When compiling your company’s BEE scorecard, you will realise that there is something (an element or pillar) called preferential procurement with a 20% weighting, i.e. out of a total of 100 points, 20 will depend on how well you have procured from good contributors to BEE. Therefore, by buying services from good contributors to BEE, your own BEE score, especially preferential procurement, will improve. The only way to score all 20 points is to attain the target set for preferential procurement, i.e. spend the prescribed percentage of your total procurement expenditure from good contributors to BEE – companies or suppliers with a good BEE score.

This target percentage (preferential procurement) is 70% according to the generic scorecard – could be higher depending on the industry scorecard you use to report. What this means is that for every Rand you spend procuring goods and services, 70 cents must be from good contributors to BEE.

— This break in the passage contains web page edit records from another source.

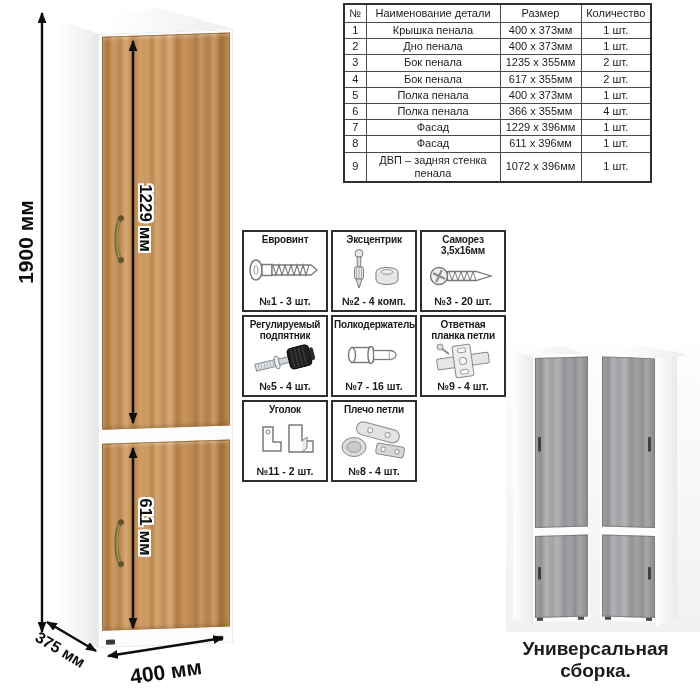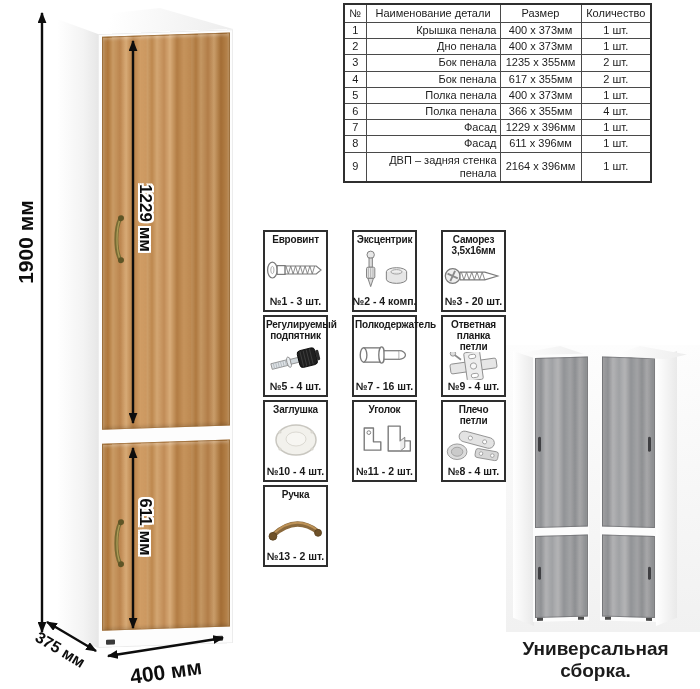--- a/index.html
+++ b/index.html
@@ -34,28 +34,28 @@
   .halo{text-shadow:-2px -2px 0 #fff,2px -2px 0 #fff,-2px 2px 0 #fff,2px 2px 0 #fff,
         0 -2px 0 #fff,0 2px 0 #fff,-2px 0 0 #fff,2px 0 0 #fff;}
   .dim-svg{position:absolute;left:0;top:0;pointer-events:none;}
 
   
   .parts-table{position:absolute;left:343px;top:3px;width:307px;border-collapse:collapse;
                table-layout:fixed;font-size:11px;line-height:1.2;color:#1c1c1c;border:2px solid #2f2f2f;}
   .parts-table th,.parts-table td{border:1.4px solid #4a4a4a;padding:1px 3px;font-weight:400;}
   .parts-table th{height:15px;text-align:center;}
   .parts-table td{height:13px;text-align:center;}
-  .parts-table td.name{text-align:right;}
+  .parts-table td.name{text-align:center;}
 
   
   .hw-grid{position:absolute;left:242px;top:230px;display:grid;
            grid-template-columns:repeat(3,86px);grid-auto-rows:82px;gap:3px;}
   .hw-cell{border:2px solid #2e2e2e;background:#fff;box-sizing:border-box;
            display:flex;flex-direction:column;align-items:center;justify-content:flex-start;
-           padding:2px 1px;margin-left:21px;}
+           padding:2px 1px;}
   .hw-title{font-weight:bold;font-size:10px;line-height:1.1;text-align:center;letter-spacing:-0.2px;width:100%;}
   .hw-count{font-weight:bold;font-size:10.5px;margin-bottom:1px;white-space:nowrap;}
   .hw-icon{flex:1;display:flex;align-items:center;justify-content:center;width:100%;overflow:hidden;}
   .hw-icon svg{display:block;}
 
   
   .ua-backdrop{position:absolute;left:506px;top:345px;width:194px;height:287px;
                background:linear-gradient(180deg,#fdfdfd,#f1f1f1);}
   .ua-top{position:absolute;width:76px;height:14px;background:linear-gradient(100deg,#ffffff,#ededed);}
   .ua-side{position:absolute;width:21px;height:275px;top:351px;
@@ -176,21 +176,21 @@
         </tr>
       <tr>
           <td>8</td>
           <td class="name">Фасад</td>
           <td>611 x 396мм</td>
           <td>1 шт.</td>
         </tr>
       <tr>
           <td>9</td>
           <td class="name">ДВП – задняя стенка пенала</td>
-          <td>2164 x 396мм</td>
+          <td>1072 x 396мм</td>
           <td>1 шт.</td>
         </tr>
     </tbody>
   </table>
 
   <div class="hw-grid">
 
     <div class="hw-cell">
       <div class="hw-title">Евровинт</div>
       <div class="hw-icon">
@@ -279,34 +279,20 @@
             <rect x="29" y="29.5" width="8" height="4.5" rx="2.2" fill="#fff" stroke="#999"></rect>
             <circle cx="33" cy="21" r="3.5" fill="#f8f8f8" stroke="#999"></circle>
           </g>
           <line x1="11" y1="8" x2="19" y2="14" stroke="#8a8a8a" stroke-width="2"></line>
           <circle cx="10" cy="7" r="3" fill="#ddd" stroke="#8a8a8a"></circle>
         </svg>
       </div>
       <div class="hw-count">№9 - 4 шт.</div>
     </div>
 
-    <div class="hw-cell">
-      <div class="hw-title">Заглушка</div>
-      <div class="hw-icon">
-        <svg width="58" height="40" viewBox="0 0 58 40">
-          <ellipse cx="29" cy="20" rx="20" ry="15" fill="#f2f1ec" stroke="#c9c7c0" stroke-width="1.5"></ellipse>
-          <ellipse cx="29" cy="19" rx="10" ry="7" fill="#f7f6f2" stroke="#dbd9d2"></ellipse>
-          <circle cx="13" cy="12" r="1.6" fill="#d8d6cf"></circle>
-            <circle cx="45" cy="12" r="1.6" fill="#d8d6cf"></circle>
-          <circle cx="13" cy="29" r="1.6" fill="#d8d6cf"></circle>
-            <circle cx="45" cy="29" r="1.6" fill="#d8d6cf"></circle>
-        </svg>
-      </div>
-      <div class="hw-count">№10 - 4 шт.</div>
-    </div>
 
     <div class="hw-cell">
       <div class="hw-title">Уголок</div>
       <div class="hw-icon">
         <svg width="64" height="40" viewBox="0 0 64 40">
           <path d="M10 7 h10 v15 h8 v9 h-18 z" fill="#fff" stroke="#7a7a7a" stroke-width="1.5" stroke-linejoin="round"></path>
           <circle cx="15" cy="12" r="2" fill="none" stroke="#7a7a7a"></circle>
           <path d="M36 5 h13 v16 h11 v11 h-24 z" fill="#fff" stroke="#7a7a7a" stroke-width="1.5" stroke-linejoin="round"></path>
           <path d="M49 21 l5 -4 v11 l-5 4" fill="#ececec" stroke="#7a7a7a" stroke-width="1"></path>
         </svg>
@@ -330,32 +316,20 @@
             <rect x="38" y="27" width="28" height="11" rx="3" fill="#d7d7d7" stroke="#8a8a8a"></rect>
             <circle cx="45" cy="32.5" r="2.2" fill="#fff" stroke="#999"></circle>
             <circle cx="59" cy="32.5" r="2.2" fill="#fff" stroke="#999"></circle>
           </g>
         </svg>
       </div>
       <div class="hw-count">№8 - 4 шт.</div>
     </div>
 
 
-    <div class="hw-cell">
-      <div class="hw-title">Ручка</div>
-      <div class="hw-icon">
-        <svg width="68" height="40" viewBox="0 0 68 40">
-          <path d="M8 32 Q34 8 60 28" fill="none" stroke="#8a693c" stroke-width="6" stroke-linecap="round"></path>
-          <path d="M8 30.5 Q34 6.5 60 26.5" fill="none" stroke="#bd9257" stroke-width="2" stroke-linecap="round"></path>
-          <circle cx="8" cy="33" r="4.5" fill="#6f5128" stroke="#59411f"></circle>
-          <circle cx="60" cy="29" r="4" fill="#6f5128" stroke="#59411f"></circle>
-        </svg>
-      </div>
-      <div class="hw-count">№13 - 2 шт.</div>
-    </div>
 
   </div>
 
   <div>
     <div class="ua-backdrop"></div>
 
     <div class="ua-top" style="left:513px;top:346px;clip-path:polygon(0 60%,62% 0,100% 70%,27% 95%);"></div>
     <div class="ua-side" style="left:513px;clip-path:polygon(0 0,100% 2.5%,100% 100%,0 97%);"></div>
     <div class="ua-front" style="left:533px;transform:skewY(-1.5deg);transform-origin:left top;">
       <div class="gdoor upper graywood"></div>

There is a formula used in determining your preferential procurement score:

  1. for every Rand you spend procuring goods and services, there is a factor (a number or more precisely a fraction with which you multiply the Rand value of your procurement expenditure) for each one of your suppliers.

The factor depends on the BEE status of your supplier or its Level of Contribution – which depends on its total BEE score.

The factors are summarised as follows: ::click here::

As you can see from this table, the better the BEE score of your supplier, the higher the factor with which you multiply the Rand value of your procurement expenditure from them, the higher your preferential procurement expenditure (procurement from BEE suppliers), and the better your preferential procurement score and your total BEE score. A better BEE score will make you an attractive supplier to your own clients, as you will make their BEE scorecard look better.

See, it will be like a food-web of BEE – where everybody is trying to impress everybody with their good BEE credentials; with everybody’s BEE credentials depending on the BEE credentials of everybody else.